Борух-Меир заглянул в замочную скважину.

— С той стороны вставлен ключ, — сообщил он.

— Кто же мог вставить ключ с той стороны? — не понимала Цирл.

— Вероятно, прислуга заперла дверь, не сообразив, что нас нет дома! — предположил Борух-Меир.

— Какая прислуга? — спросила Цирл.

— Новая горничная.

Цирл стала стучать в дверь и громко звать прислугу.

— Кто там? — спрашивала горничная, спускаясь по лестнице.

Цирл продолжала стучать в дверь.

— Долго ты будешь разговаривать? Открывай!

— Это хозяйка? — спросила девушка, нащупывая дверь. — Сию минуту открою.

— Это хозяйка, и хозяин, и молодой хозяин, и они хотят, чтобы их впустили в их дом. Будь любезна, открой дверь! — попросил Борух-Меир.

— Минуточку, я только надену платье, — сказала горничная.

Хозяева пришли в ярость и стали еще громче барабанить в дверь.

— Послушайте-ка ее! Она хочет надеть платье! Можно подумать, что пришли гости с визитом.

— Как это выразился Лейбуш Чертковер? — вспоминал Борух-Меир. — Пусть мой костыль сгниет в аду, если дверь немедленно не откроется.

— Я хочу спать, — простонала Цирл, — а он тут шуточки шутит.

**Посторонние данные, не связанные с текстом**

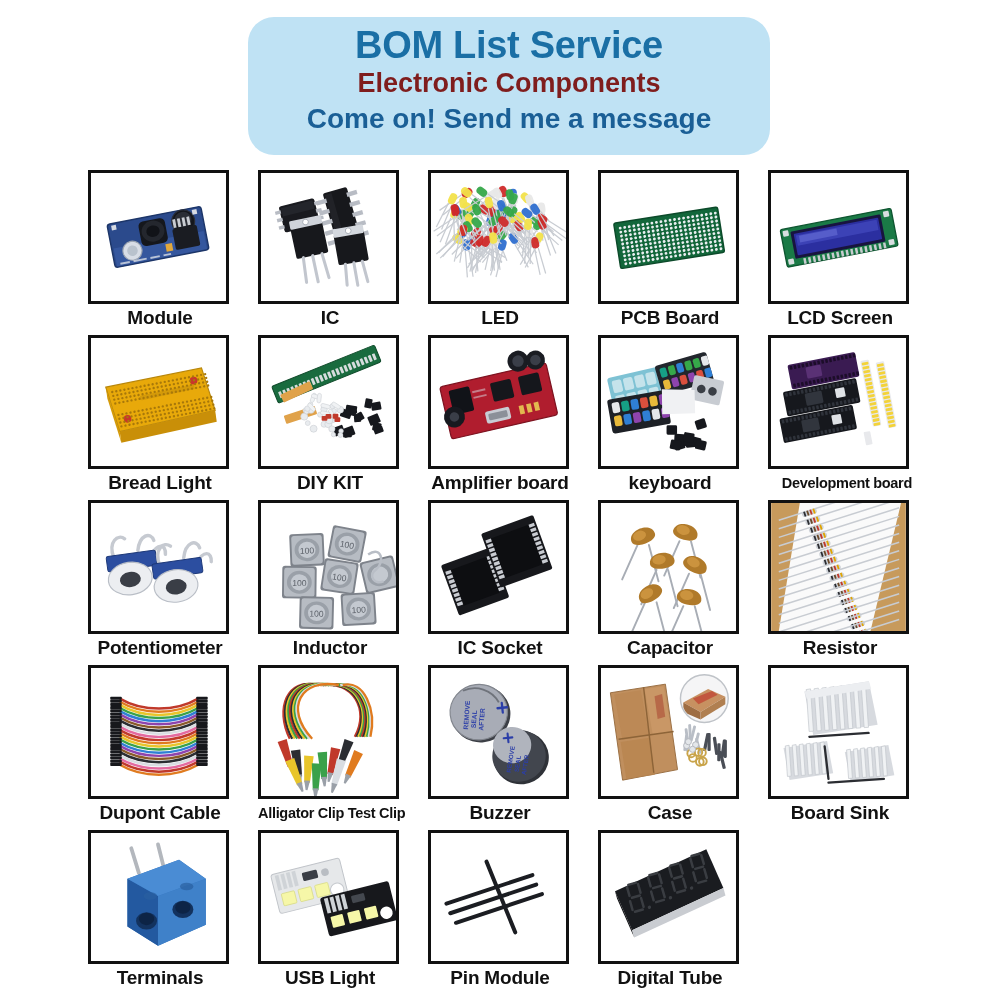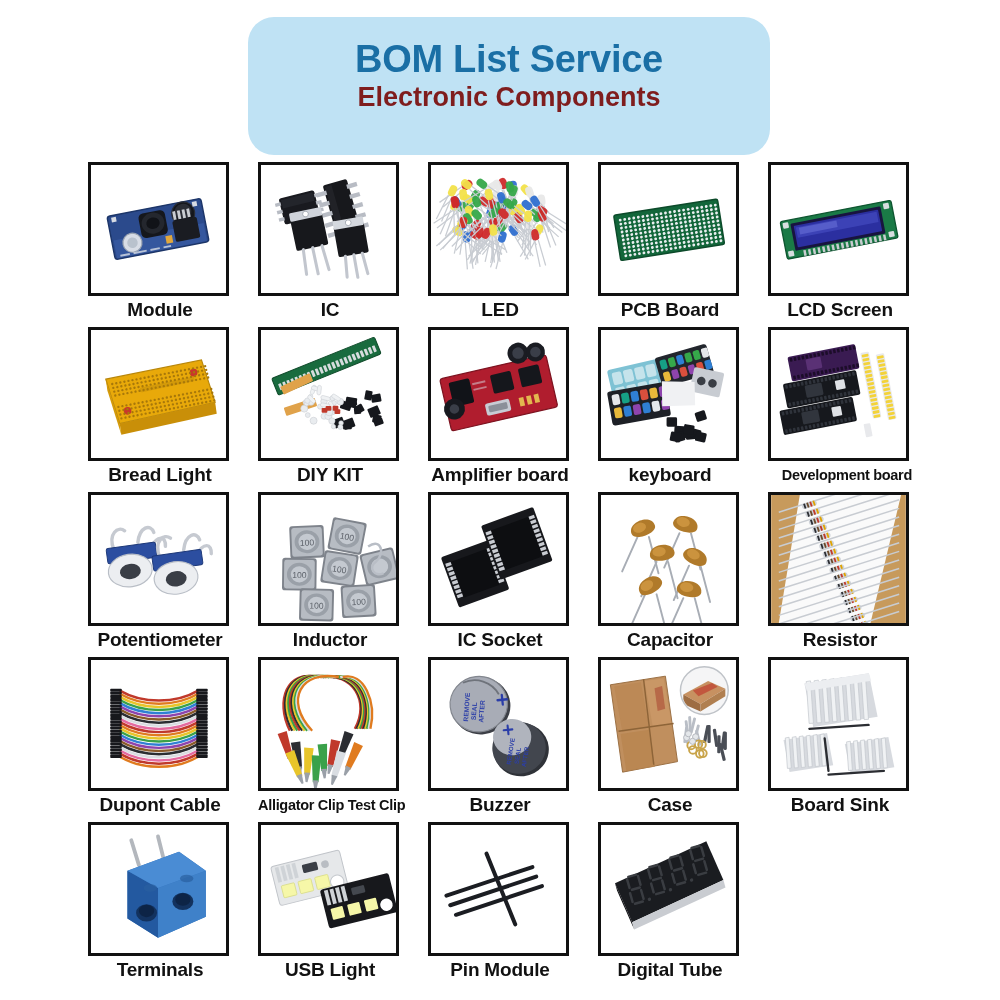"BOM List Service" #banner { padding-top: 20px -> 6px }
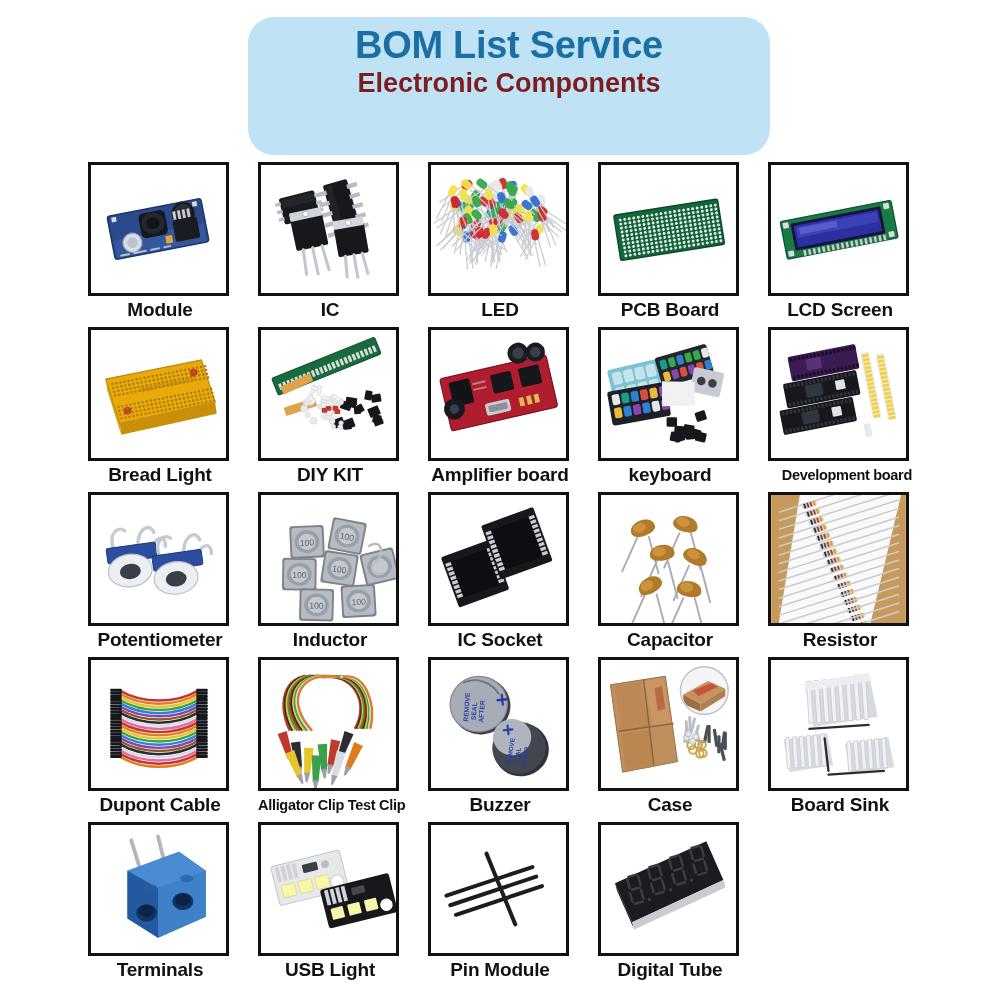"Come on! Send me a" div.l3 { html: none -> <div>Come on! Send me a message</div> }
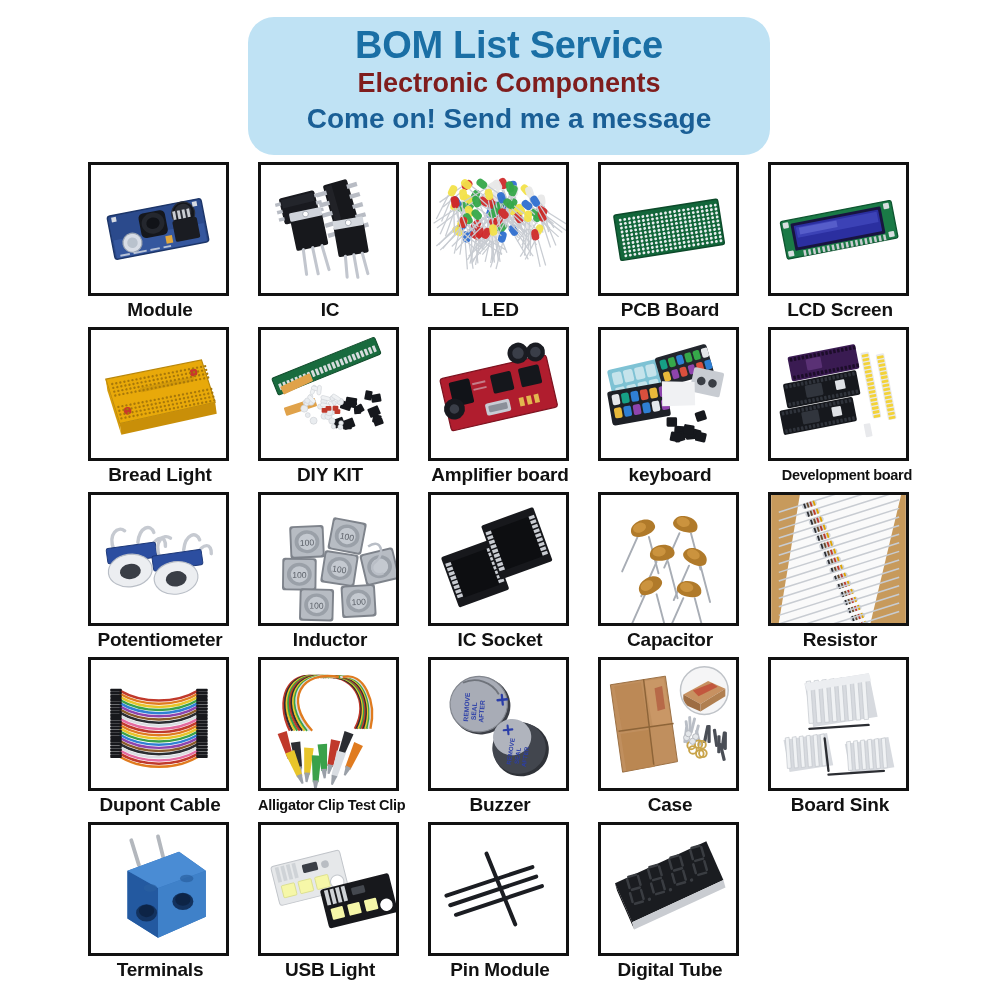"Module" #grid { top: 162px -> 170px }
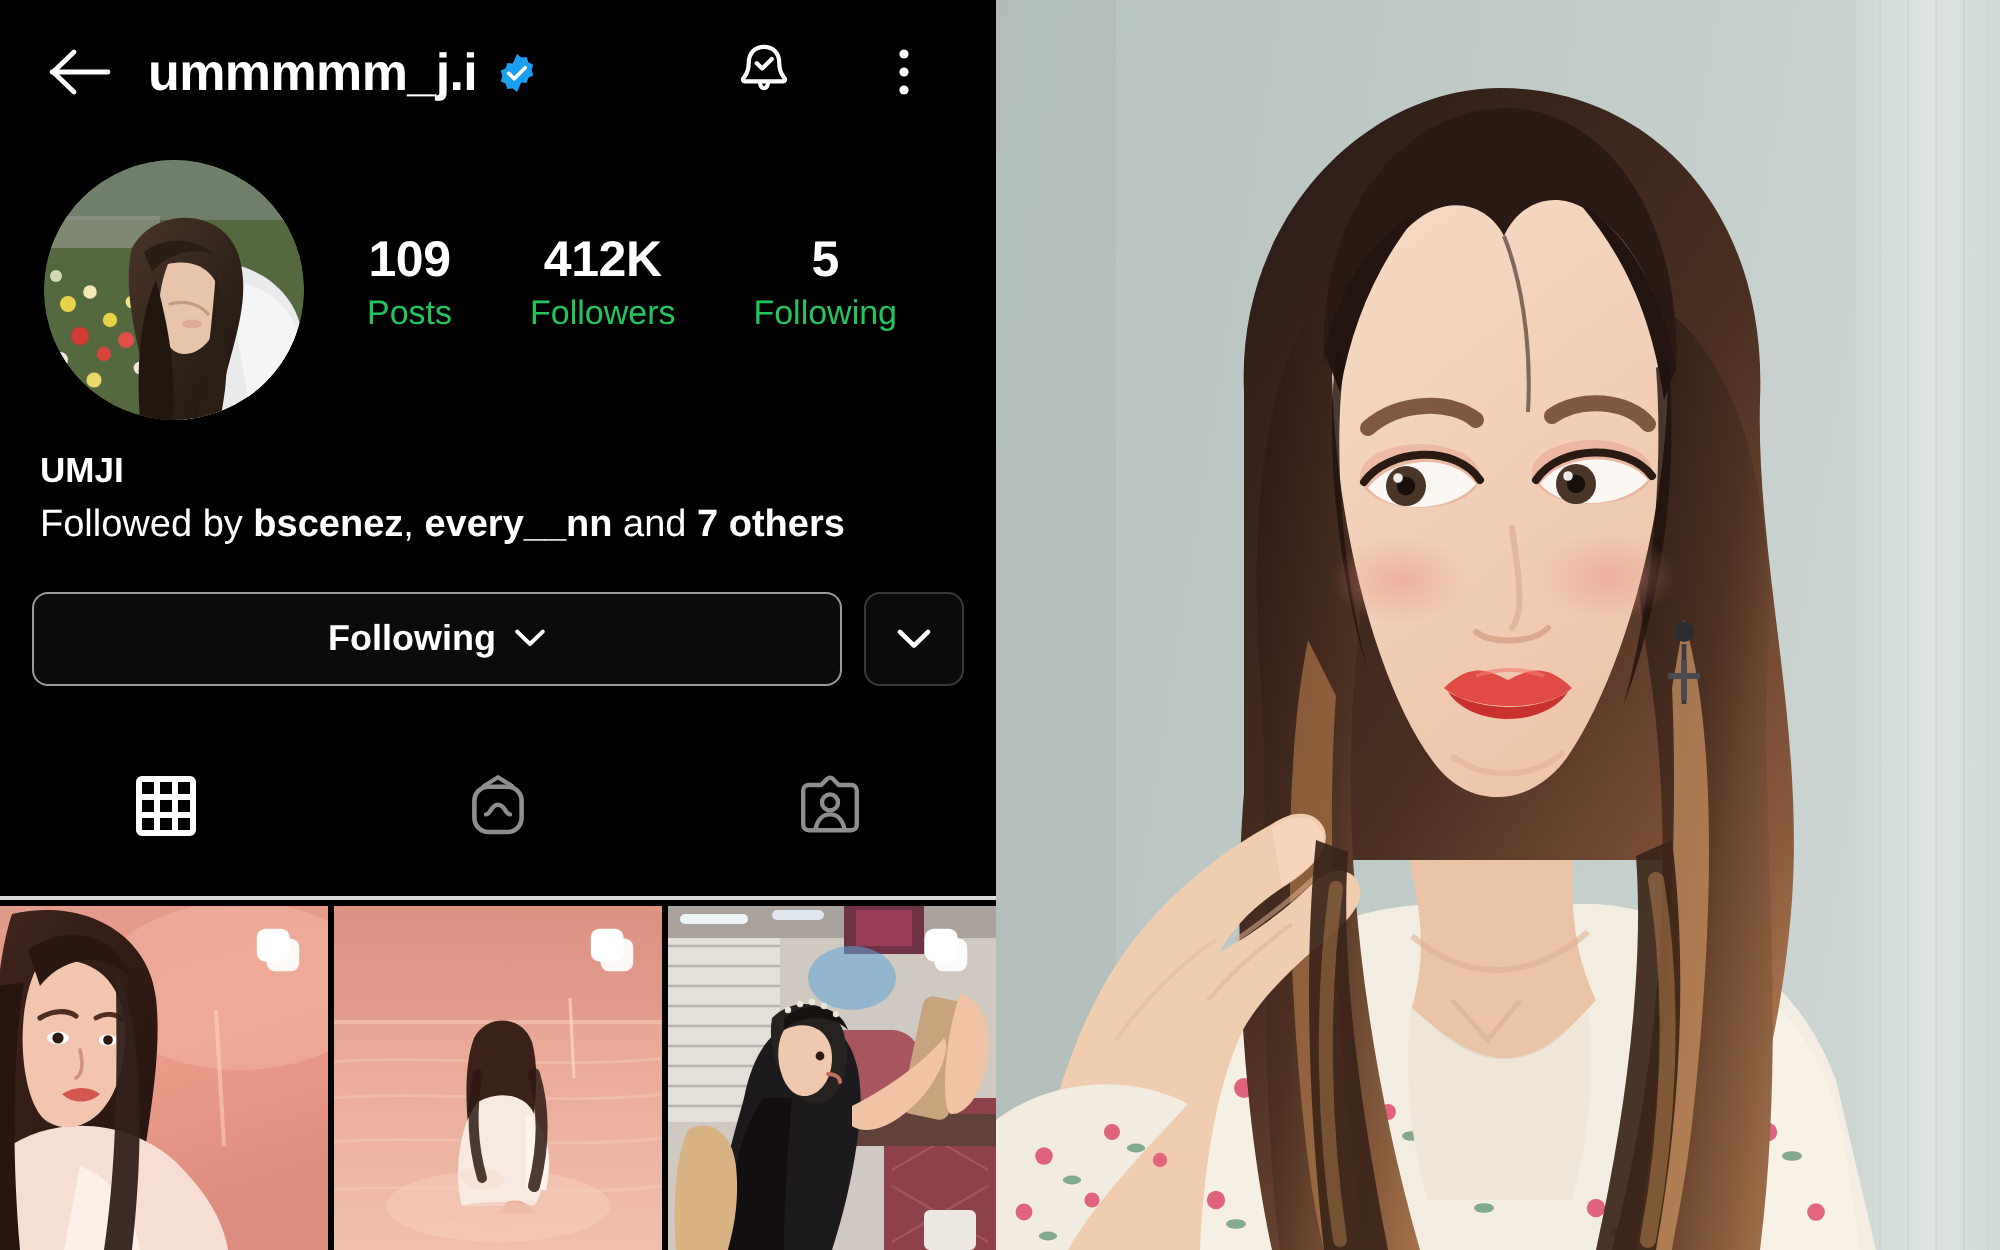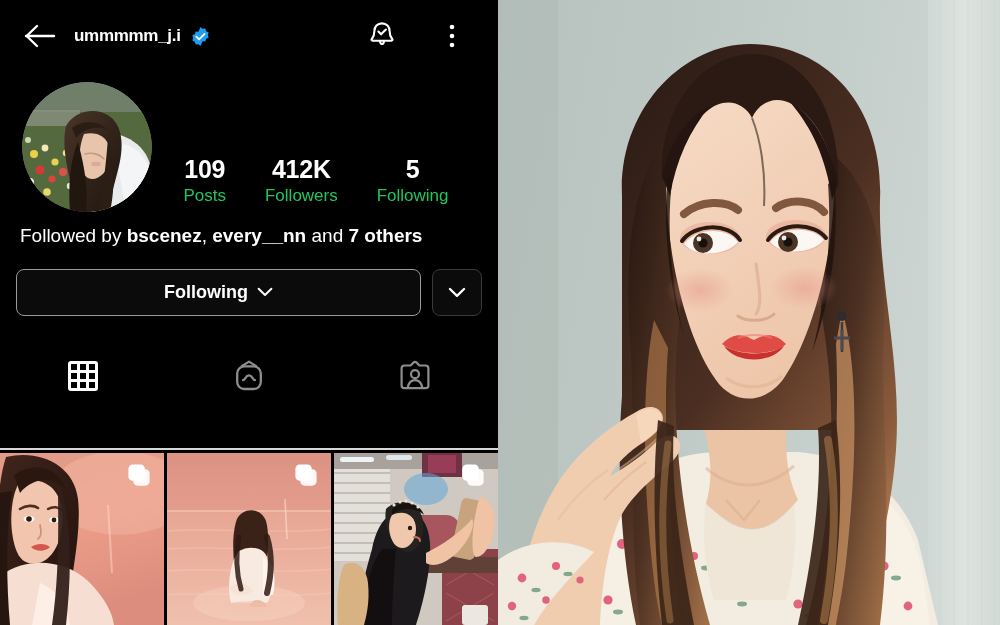"ummmmm_j.i" .username { font-size: 17px -> 26px }
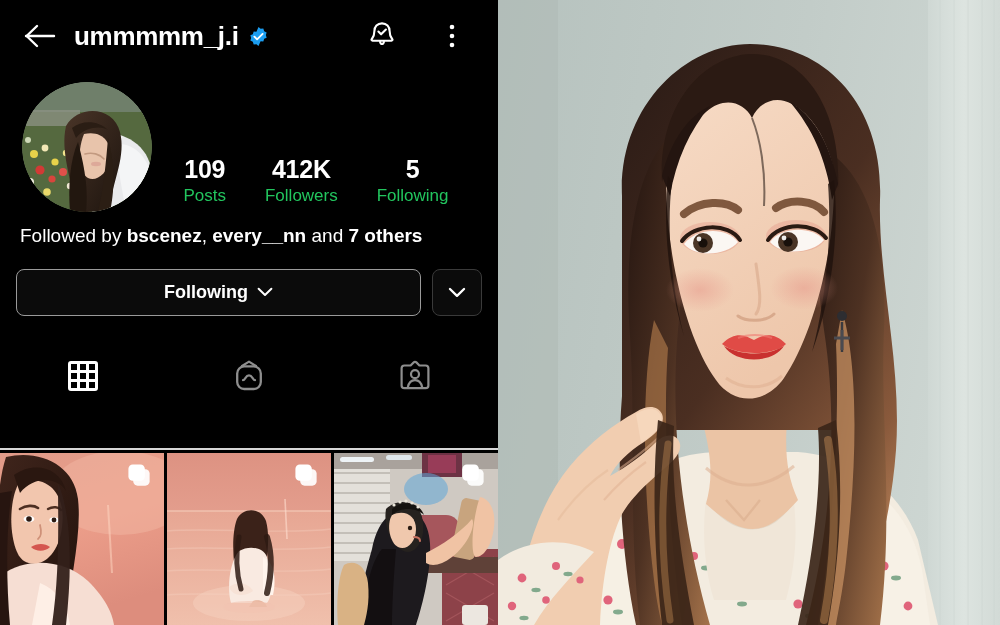"109" .ig-statsrow { align-items: flex-end -> center }
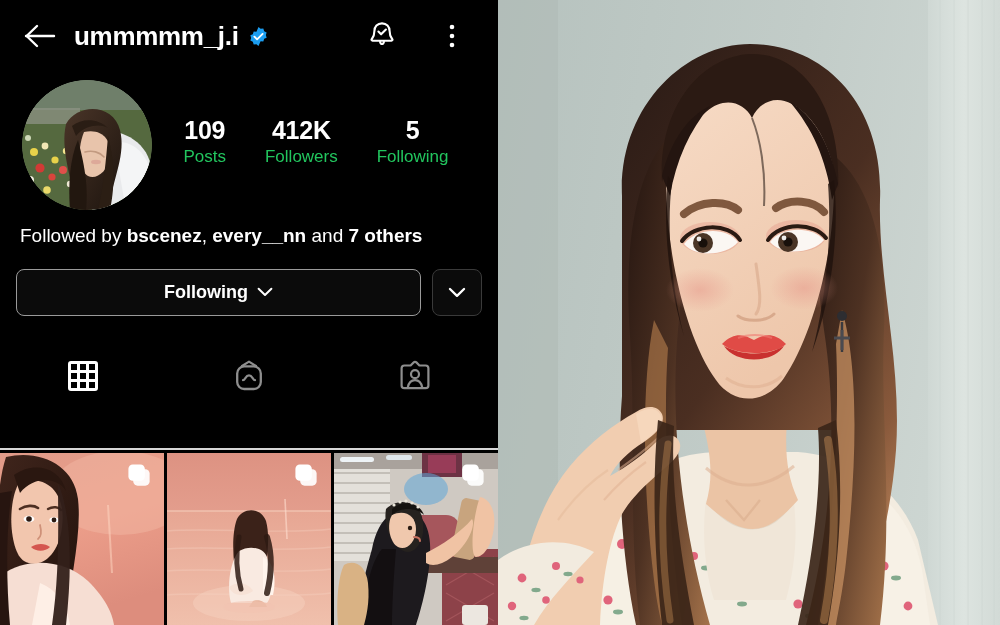"UMJI" div.fullname { html: none -> <div>UMJI</div> }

— Ну вот и открыто! — обрадовался Борух-Меир, потирая руки.

В прихожей тускло светил ночник. Перед тем как раздеться, Цирл осмотрела дом. Борух-Меир завел часы и положил рядом с собой. Глубоко вздохнув, Гиршл растянулся на своей постели.

Цирл потушила свет и легла в постель. Через некоторое время она повернулась к кровати мужа и спросила:

— Ты спишь?

— Нет, — ответил Борух-Меир, — не сплю.

— Я тоже не сплю.

— Знаю, — сказал Борух-Меир.

— Каким образом? — удивилась Цирл.

— Если бы ты спала, ты не разговаривала бы.

— Просто поразительно, сколько люди могут выпить! Над чем ты смеешься?

— Над анекдотом, который я вспомнил.

— Среди ночи ты в состоянии думать об анекдотах?

— Это о человеке, который пьет горькую. Его жена, решив проверить, чем он занимается, идет в кабак и видит, что он там сидит с друзьями. Они уговаривают ее выпить рюмку, другую. Вскоре она так напивается, что сползает со стула прямо под стол. «Вот так-то, дорогая, — говорит муж. — Теперь ты сама убедилась, что у меня нелегкая жизнь».

— Ты в отличном настроении, — сказала Цирл, — а я очень взвинчена. Мне так хочется спать, что я не могу заснуть.

— Ты скоро заснешь, — пообещал Борух-Меир. — Спокойной ночи.

— Кто там храпит? Из-за этого храпа я не могу заснуть, — стала ворчать Цирл.

— Я ничего не слышу, — прислушался Борух-Меир.

— Наверное, это новая горничная.

— Минуту назад она готова была примерить все свои платья, а сейчас храпит, как свинья. Блюма никогда не храпела. Посмотри на меня, я вся иззевалась, а сна ни в одном глазу! Уже, наверное, два часа ночи. Ох, как я устала! Надо заснуть.